#### [What this task involves]
An exact copy of the lines from the top of the data through the line with "[687,339,717,350] Eigen ->" is what you should give, with no pictures in it.

#### [Material for this task]
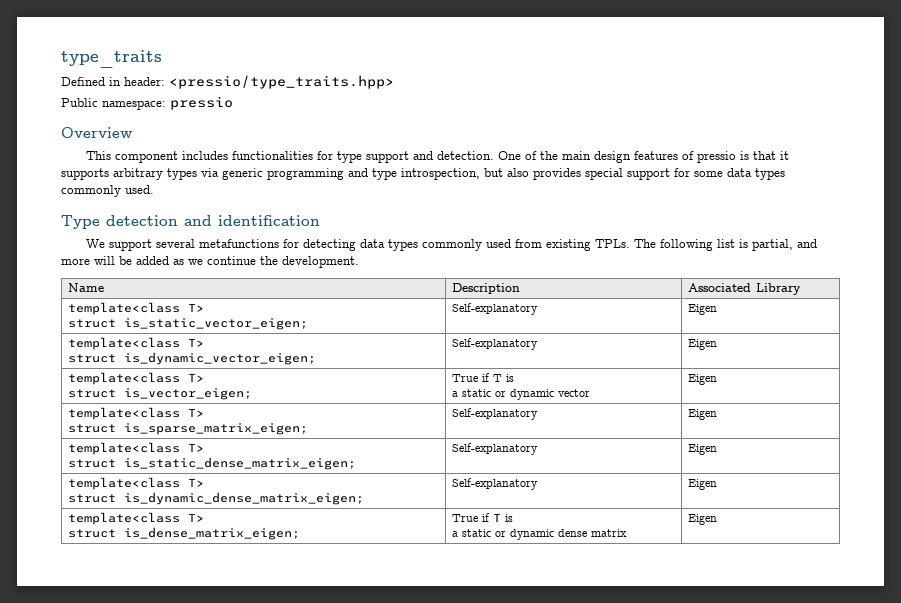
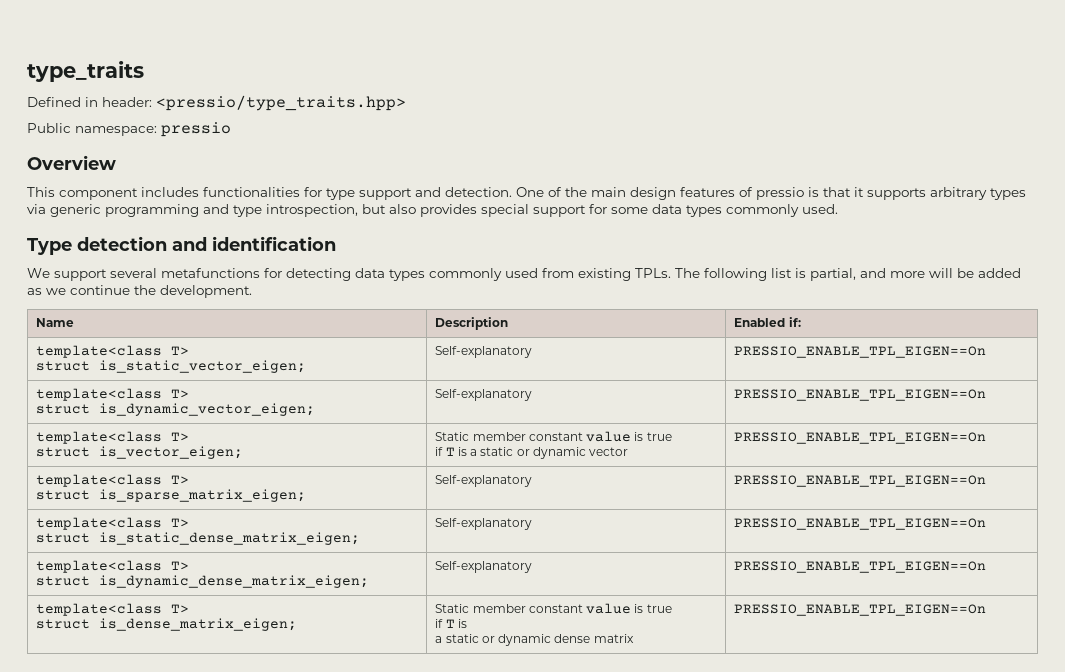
[687,283,801,295] Associated Library -> [734,317,801,327] Enabled if:
[687,304,717,315] Eigen -> [734,346,987,358] PRESSIO_ENABLE_TPL_EIGEN==On
[687,339,717,350] Eigen -> [734,389,987,401] PRESSIO_ENABLE_TPL_EIGEN==On
[451,373,514,382] True if T is // -> [435,431,672,442] [435,447,467,456] Static member constant value is true // if T is
[687,374,717,385] Eigen -> [734,432,987,444] PRESSIO_ENABLE_TPL_EIGEN==On
[687,409,717,420] Eigen -> [734,475,987,487] PRESSIO_ENABLE_TPL_EIGEN==On
[687,444,717,455] Eigen -> [734,518,987,530] PRESSIO_ENABLE_TPL_EIGEN==On
[687,479,717,490] Eigen -> [734,561,987,573] PRESSIO_ENABLE_TPL_EIGEN==On
[451,514,478,522] True -> [435,603,672,614] Static member constant value is true //
[687,514,717,525] Eigen -> [734,604,987,616] PRESSIO_ENABLE_TPL_EIGEN==On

#### [Written response]
[687,283,801,295] Associated Library -> [734,317,801,327] Enabled if:
[687,304,717,315] Eigen -> [734,346,987,358] PRESSIO_ENABLE_TPL_EIGEN==On
[687,339,717,350] Eigen -> [734,389,987,401] PRESSIO_ENABLE_TPL_EIGEN==On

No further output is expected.